|Volume 3 Number 71||Sun Dec 26 23:55:05 1993|
Date: Sun, Dec 26 20:45:03 PST 1993 From: Your Moderator <email@example.com> Subject: Administrivia: Another Rabbi Joins The List Well, I'm quickly writing this note whilst on vacation in Laughlin NV. As is our current tradition, I'd like to welcome another new Rabbi to the list: Rabbi Irvin Ehrlich. Rabbi Ehrlich (HUC, 1970) writes that he is "finishing up a 20-year stint in the USAF, and am stationed at the Air Force Academy in Colorado Springs. In the middle of March, I will retire from the AF, and will become the rabbi of a new congregation here in the Springs." Welcome! Daniel
Date: Tue, 21 Dec 93 09:42:09 EST From: firstname.lastname@example.org (Sherman Kaplan) Subject: Re: An Appropriate Blessing Another common phrase is "Leich L'shalom" - "Go towards peace". This is a common send-off blessing. Do _NOT_ say "Leich B'shalom" - "Go in peace". That phrase should only be used when saying farewell to a deceased person and is bad luck to say to a living person. (The reasons for this belong in a different thread, though.) Is this an area to discuss serious issues, or superstitious benedictions, amulets, etc? I was under the impression that this thread would include and welcome material from religious scpetics, i.e. those of us who consider ourselves Jewish, but have no belief in God, a Supreme Being, or other such entity. We respect the concept of Creation, from whatever source from which it may have eminated, though without any Supernatural connotation or connections. The difficulty for Jewish Humanists is in working out a proper language (something short of ritual) to express our concepts, and our desire to be connected to The Jewish People, culturally and historically, respecting the beliefs and practises of others, but having our scepticisms respected, too. If there are others reading this thread who feel as do I, please respond. >From my point of view, no aspect of Judaism that I know has come to grips with the simple, but central problem of an omnipotent, and Good god who allows Evil to exist in his Domain. Pardon my oversimplification, but at the moment, time is short. I would hope that someone will pick up on this thought so we can engage in rational discussion. [We've had discussions of that type before (but folks, please, pick a different subject line). However, discussants must be careful not to let the discussion degenerate into a shouting match, or a "Does God exist" discussion. That has led nowhere in the past. -- Yr. Mod.]

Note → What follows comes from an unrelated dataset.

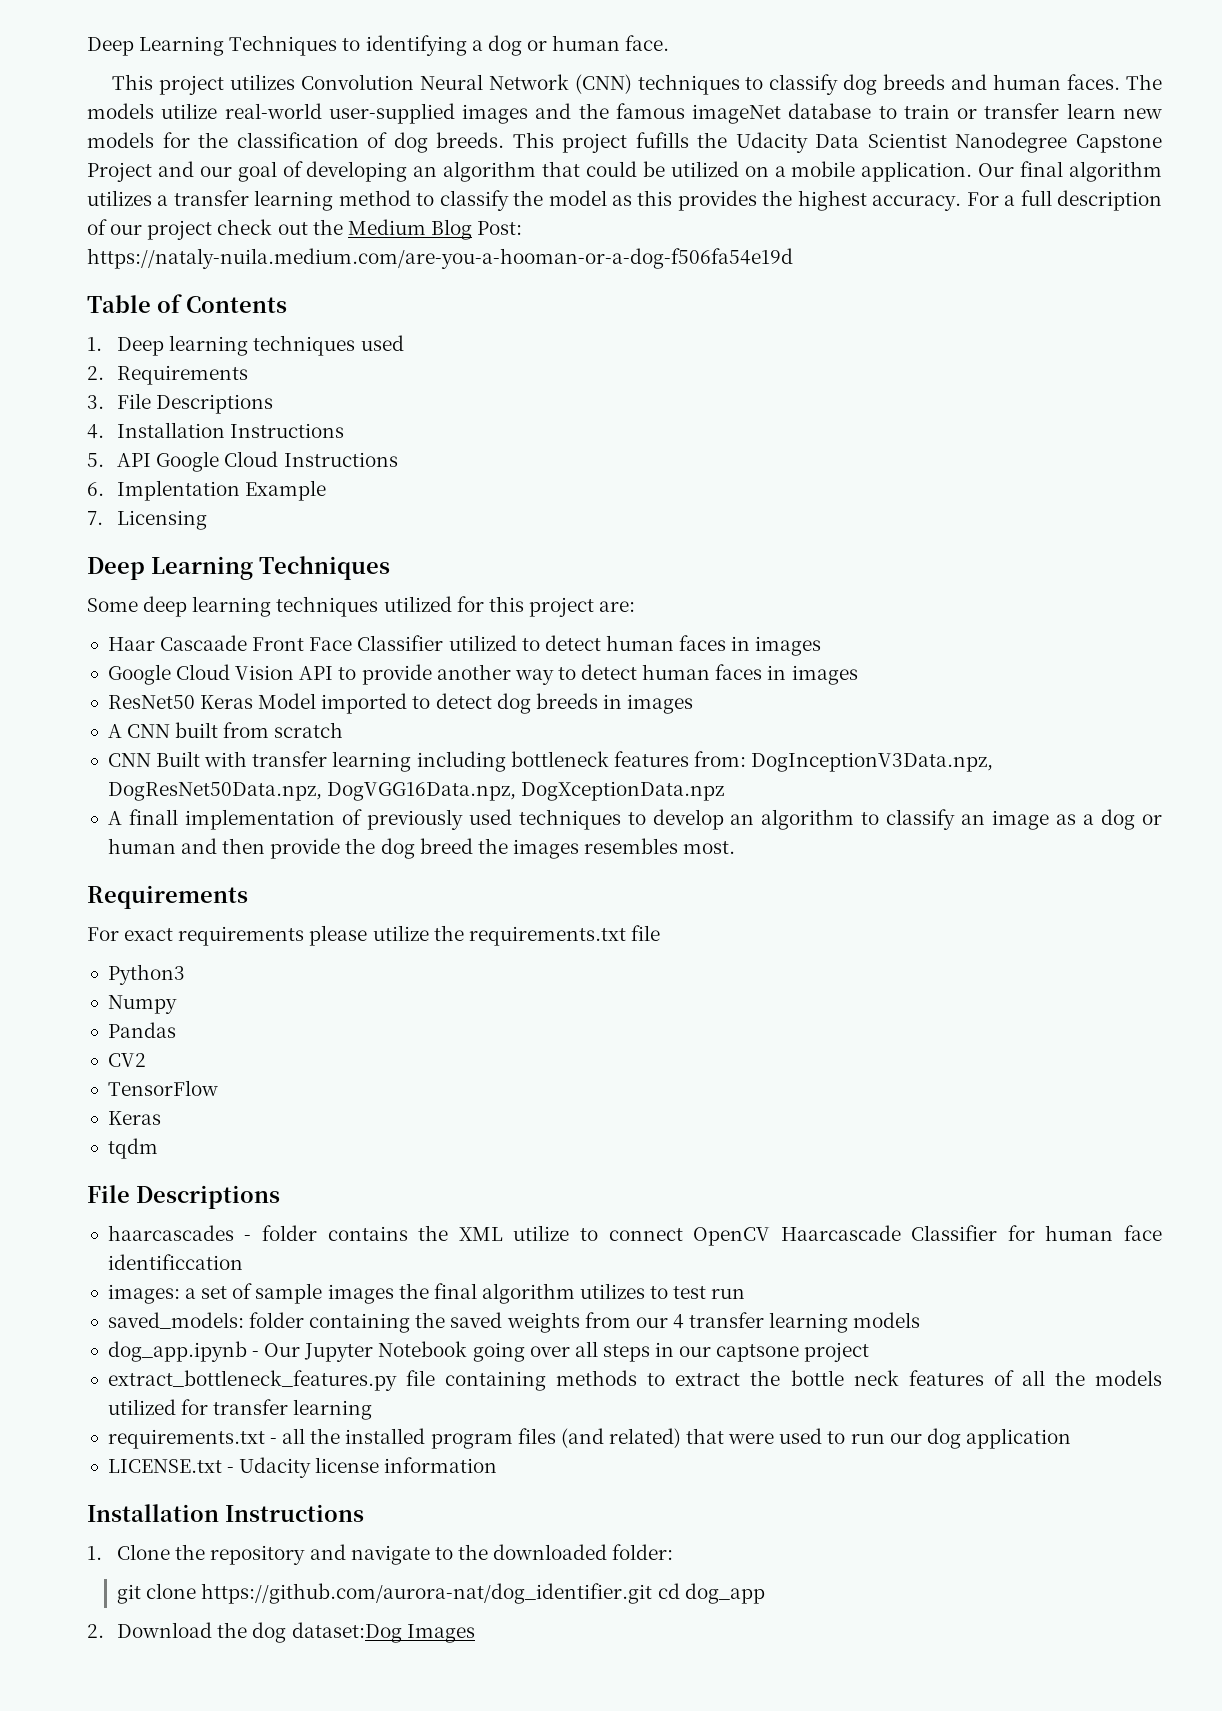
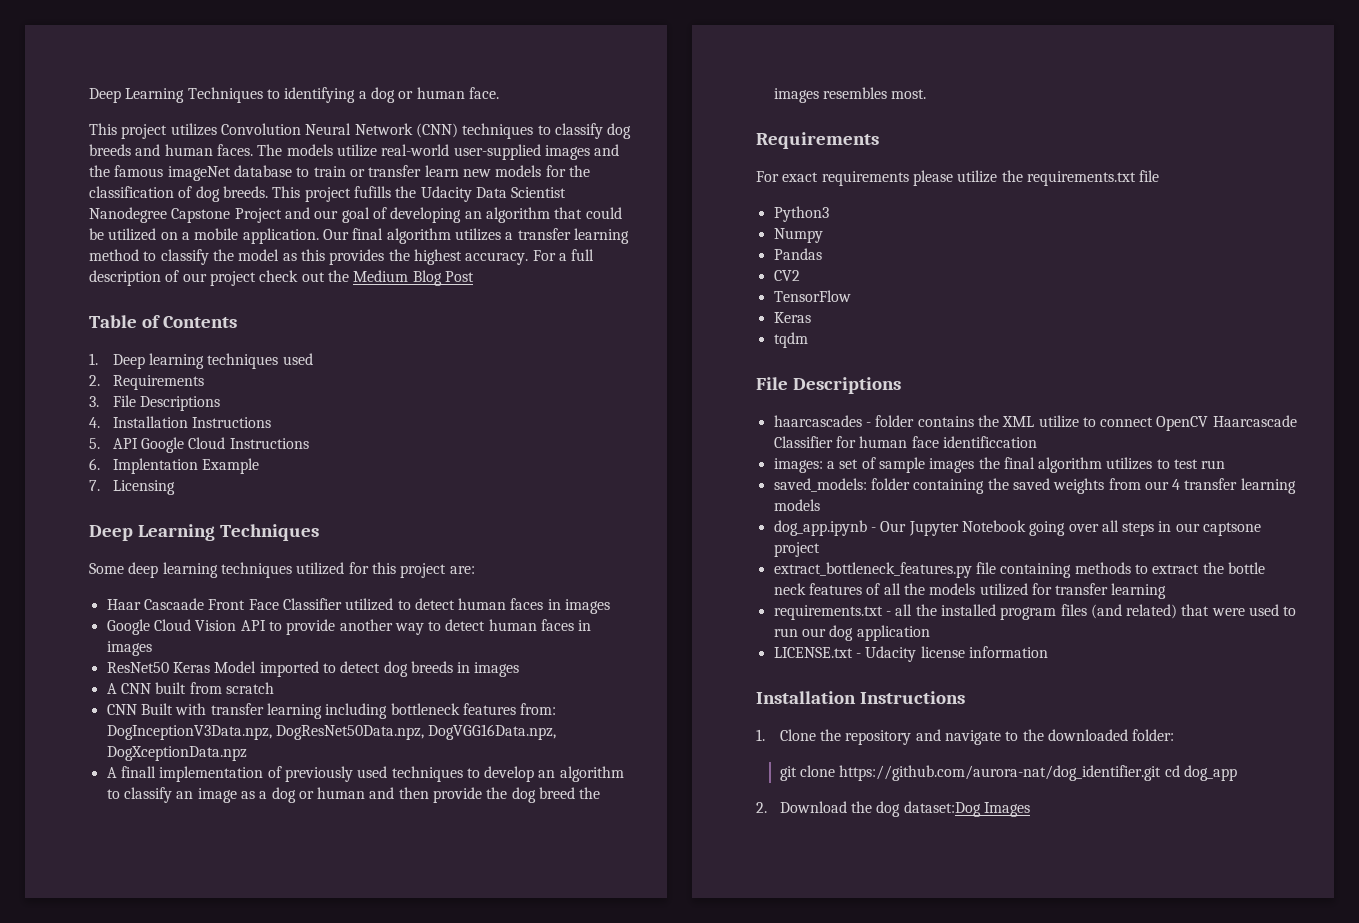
- For a full description of our project check out the Medium Blog Post: https://nataly-nuila.medium.com/are-you-a-hooman-or-a-dog-f506fa54e19d
+ For a full description of our project check out the Medium Blog Post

Date: Tue, 21 Dec 1993 21:17:47 -0600 (CST) From: Adrian Durlester <email@example.com> Subject: Any Small Town Jews Out There? I currently live and work in Fargo, ND, where I manage the performing arts facility at North Dakota State University. I was born and raised in NYC, where I received a non-religious jewish upbringing and education (Yiddish schul at the "Y"). Living in a small community has made me rethink my judaism, and I became active in the local Reform congregation several years ago. As would happen in a community with only 100 jewish families (50 of which belong to the Reform congregation, 20 of which belong to the Orthodox, the rest unaffiliated), I am now on the temple board, I teach religious school, lead services about once every two months, and serve as congregational keyboardist/co-music leader. My wife converted to Judaism several years ago, and is as active at Temple as I am. I don't know how many small-town jews you have on your subscriber list, but I'm sure I can bring an interesting perspective from a part of the country where the dominant christian culture is oblivious to the point of total insensitivity (except for lip-service to multi-culturalism.) Thanx for hearing me out. Adrian A. Durlester
Date: Tue, 21 Dec 93 18:26:28 EST From: Kurt Allen Gluck <firstname.lastname@example.org> Subject: Central NJ Kindergarden We are trying to set up a liberal Jewish kindergarden in central New Jersey (New Brunswick area) for next fall. We are not sure we have sufficent students. If anyone might be interested please send Kurt Gluck (email@example.com) email.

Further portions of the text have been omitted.